I’ve been reading Handel Jones’s book Chinamerica. I’ve known Handel for about 20 years. He’s the owner of IBS which produces a long and detailed report every month on some aspect of the semiconductor industry and ecosystem. The first three-quarters of the book is an in-depth look at various industries in both China and the US, which I think is very well done. The last quarter is more Handel’s ideas about what should be done, which I find less satisfactory not least because, even if I thought he were completely correct, I don’t see how the US political system can deliver the appropriate leadership.

One thing that I think Handel gets wrong, in good company with many other commentators, is the idea that US manufacturing is in precipitous decline. In fact only US manufacturing employment is in decline. It peaked in 1979 at 19.5 million jobs. But since that time output per worker has gone from about $80,000 to $234,000 (in 2000 dollars so this is not just inflation). In fact US manufacturing output is only slightly smaller than the entire 2008 GDP of China and the same as the entire GDP of Germany. Total manufacturing output today is 84% higher than in 1979 when employment peaked. As in agriculture before it, it is primarily technology that is reducing employment. Employment in manufacturing is likely to continue to shrink even as the value of manufacturing output rises.

Handel is impressed with the “savvy” technocrats at the head of China and, for good reason, unimpressed with our political masters in Washington. But the usual problems with a planned economy like China’s (at least in a lot of the biggest sectors) is that without price and consumer signals there is a massive misallocation of capital (as there is in the more planned parts of the US economy: corn ethanol anyone?)

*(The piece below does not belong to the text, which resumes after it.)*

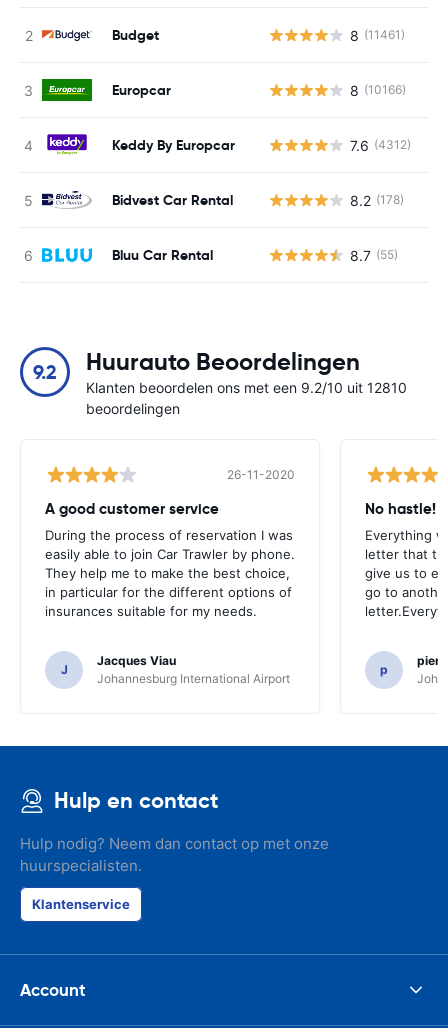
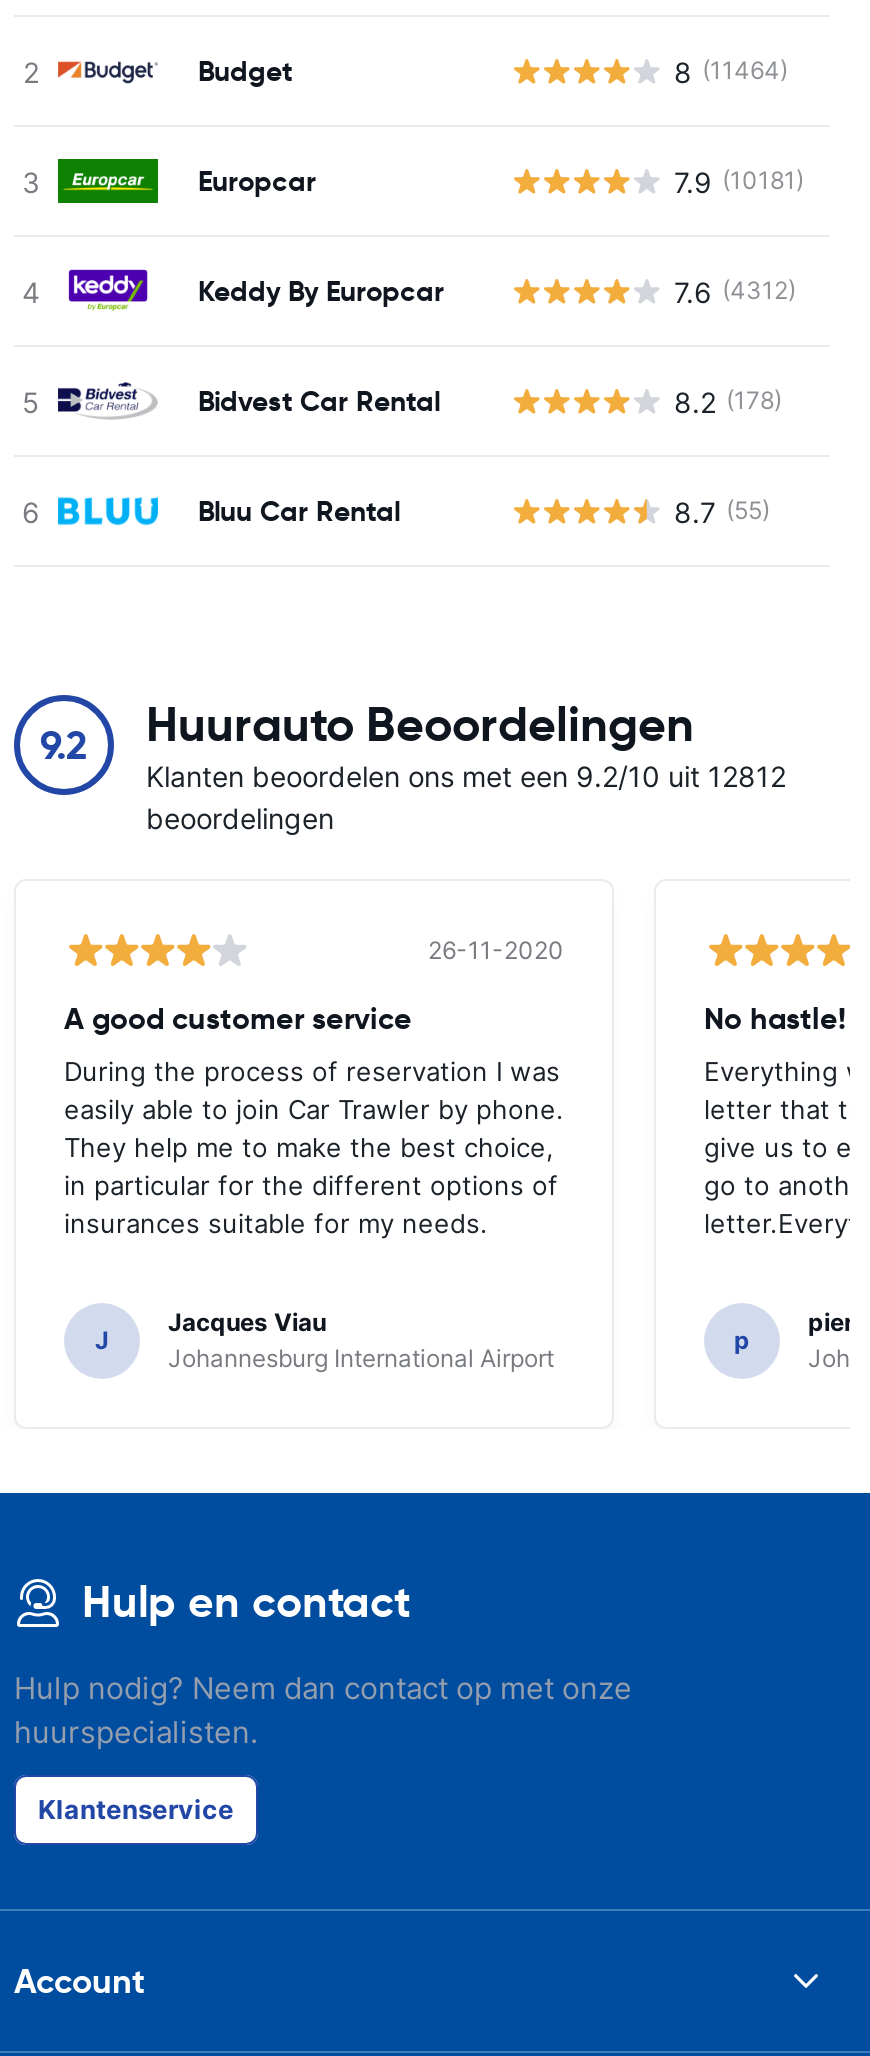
[350,26,405,44] 8 (11461) -> [674,54,788,88] 8 (11464)
[350,82,406,98] 8 (10166) -> [674,164,804,198] 7.9 (10181)
[86,379,407,396] Klanten beoordelen ons met een 9.2/10 uit 12810 -> [146,759,786,793] Klanten beoordelen ons met een 9.2/10 uit 12812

Let’s look at just one area, rail. Handel is very impressed with the Chinese commitment to high-speed rail and thinks that the US should have a similar commitment. The US has a “decrepit railroad system”. But the US is a huge country and rail is just not a good transport solution for passengers. But it for freight. The US shifts a far bigger percentage of its freight by rail than any other country. Even with the disparity in wages, freight rates in the US are half those of China. That doesn’t seem “decrepit” to me. It is an unfortunate fact that you can really only run a rail system for freight or passengers but not both. A 180mph passenger train can’t cope with lots of 60mph freight trains on the same track. In Europe and Japan, most of the freight is on the roads since the rails are largely dedicated to passenger traffic. In fact one of the stated motivations in China for building high-speed rail is to free up the existing tracks for freight.

Further, there are problems in China. Most of the high-speed rail already built is only running with about 25% capacity.  The high-speed rail line from Beijing to Fujian was shut down in April after 2 months from lack of passengers since it was so much cheaper to fly. There is no escaping the fact that high-speed rail is very expensive. There is only one line in the world that covers its costs: Tokyo-Osaka (and maybe Paris-Lyon). All the other highs-speed rail lines lose enormous amounts of money every year. Most don’t even cover their operating costs let alone their capital costs. They are only workable because relatively few people use them but everyone pays for them. There doesn’t seem to be a major strategic gain from shifting people from largely unsubsidized planes to subsidized trains.

China is about to face a huge problem: in order to keep growing fast it needs to switch from being completely export-oriented (because the rest of the world can’t absorb 10% more good from China every year) to stimulating internal demand. This is an incredibly difficult transition—Japan still hasn’t managed it, for example. In order to do that, internal demand needs to rise much faster than the overall economy for many, many years, which either means the overall economy has to grow much more slowly, or that internal demand needs to rise at almost unimaginably high rates (and without creating enormous inflation).

Anyway, in summary, I think this is a very interesting book that has some great analysis of the two countries. As I said, I’m less certain of the solutions proposed because governments tend to be very bad at picking winners, they usually pick losers and then keep doubling down on them. But, in any case, I don’t see any of the solutions that Handel proposes ever coming out of the US political system.